Step 3 : Inversion and Feature Extraction. After sourcing a template image, we apply an inversion process to obtain a latent representation that will help guide our generation process. In this stage, we borrow the image inversion and feature extraction schemes proposed in plug-and-play diffusion (PNP) [26]. More specifically, as shown in Figure 3 (a), from the source image $x_{src}$ we generate the noisy latent space $z_{T}$ with the DDIM [24] forward process. From the inverted latent $z_{T}$ , we can accurately reconstruct the source image using a reverse DDIM process [24]. We provide more details about the inversion process in the supplementary material. During the reverse reconstruction process, we extract the features from the U-Net’s $l$ -th layer ${f}_{t}^{l}$ at each timestep $t$ . These features include intermediate outputs from residual layers and self-attention activations. As proposed in PNP diffusion, we extract the ResNet output from $l=4$ and self-attention maps from $l=4,7,9$ . Inspired by the recent negative prompt inversion [6], we used the reference text condition $p_{src}$ during the inversion process.

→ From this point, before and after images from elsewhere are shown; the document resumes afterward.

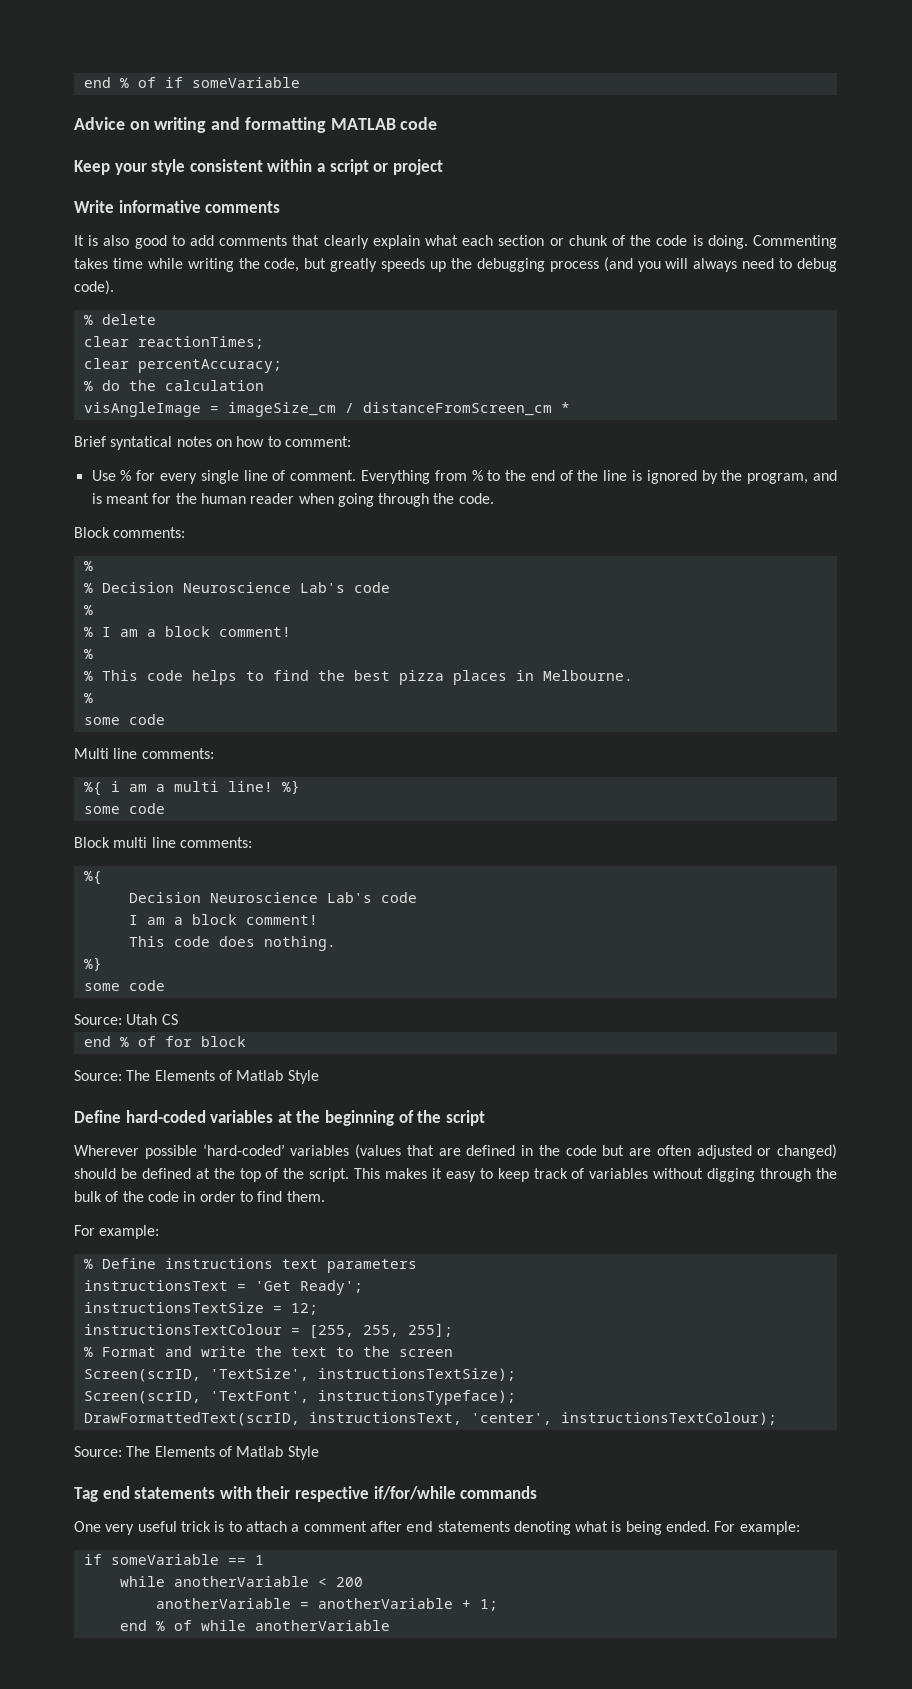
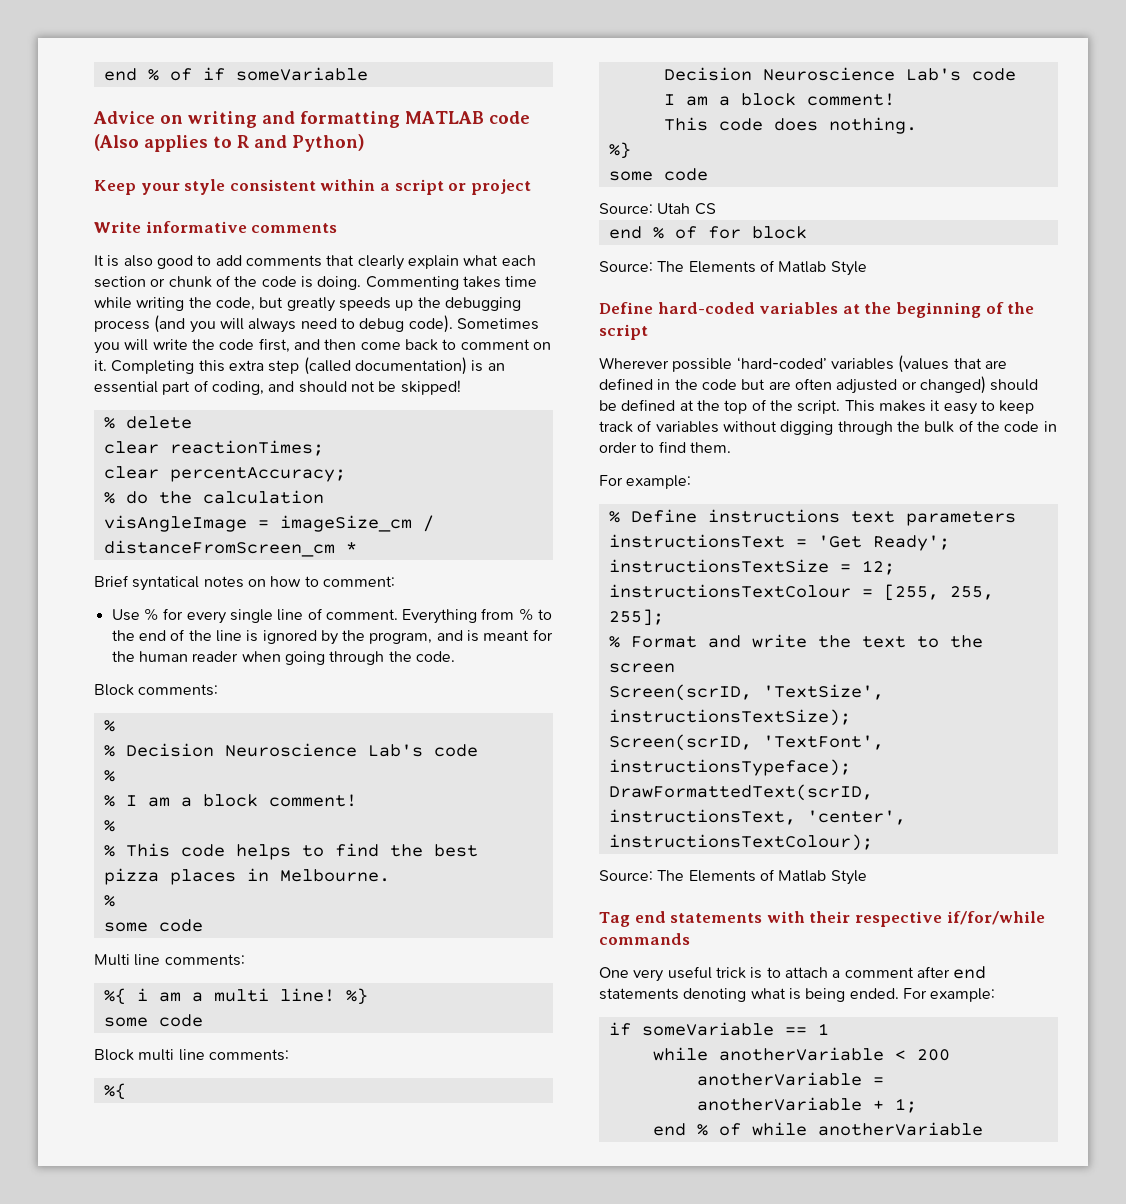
- Advice on writing and formatting MATLAB code
+ Advice on writing and formatting MATLAB code (Also applies to R and Python)
+ Sometimes you will write the code first, and then come back to comment on it. Completing this extra step (called documentation) is an essential part of coding, and should not be skipped!

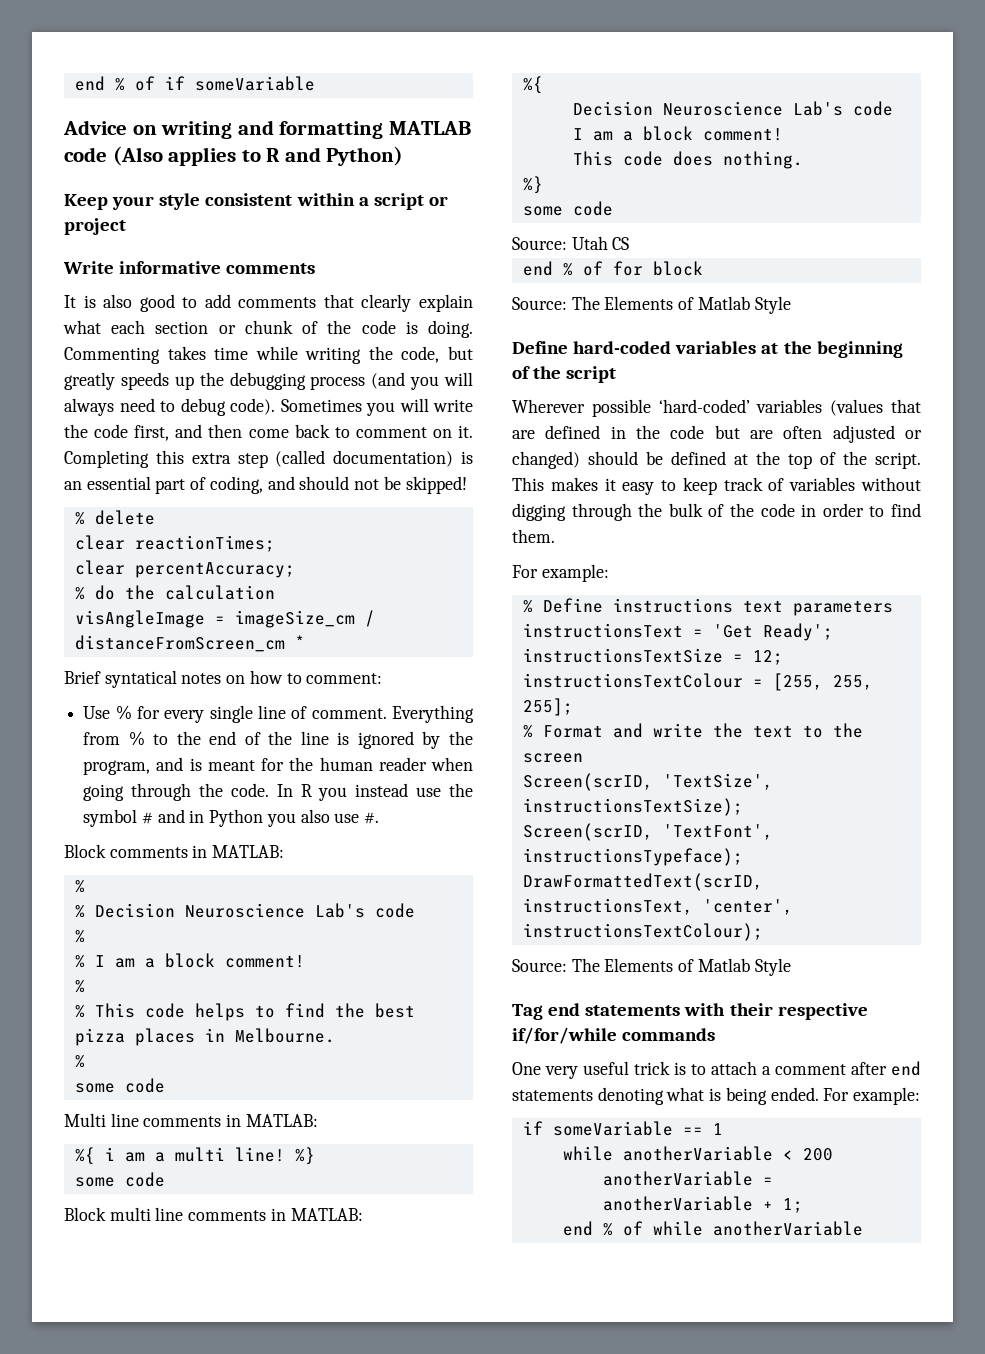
- Everything from % to the end of the line is ignored by the program, and is meant for the human reader when going through the code.
- Block comments:
+ Everything from % to the end of the line is ignored by the program, and is meant for the human reader when going through the code. In R you instead use the symbol # and in Python you also use #.
+ Block comments in MATLAB:
- Multi line comments:
+ Multi line comments in MATLAB:
- Block multi line comments:
+ Block multi line comments in MATLAB:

Step 4 : Mask Generation. Given an inverted latent and pre-calculated features, we can guide the structural information of the subsequent generation process. However, we using the structural guidance cannot guarantee the concept-wise editing of each targeting concepts and generated images often yields mixed concepts. Therefore, we use the masked guidance in which we apply the personalized generation model to the specific regions which already contains the template objects. In order to obtain the semantic mask regions, we leveraged the Segment Anything Model [10]. To further avoid the manual seeding of segmentation model, we incorporated the pre-trained text conditional grounding model [15] to obtain the bounding box regions with given text prompts. We then obtain the box regions giving single concept-wise words such as ’a dog’,’a cat’, etc. For $N$ different concepts, we extract concept-wise masks $M_{1},M_{2},\dots M_{N}$ , and set the unmasked region as background mask $M_{bg}=(M_{1}\bigcup M_{2}\bigcup\dots M_{N})^{c}$ .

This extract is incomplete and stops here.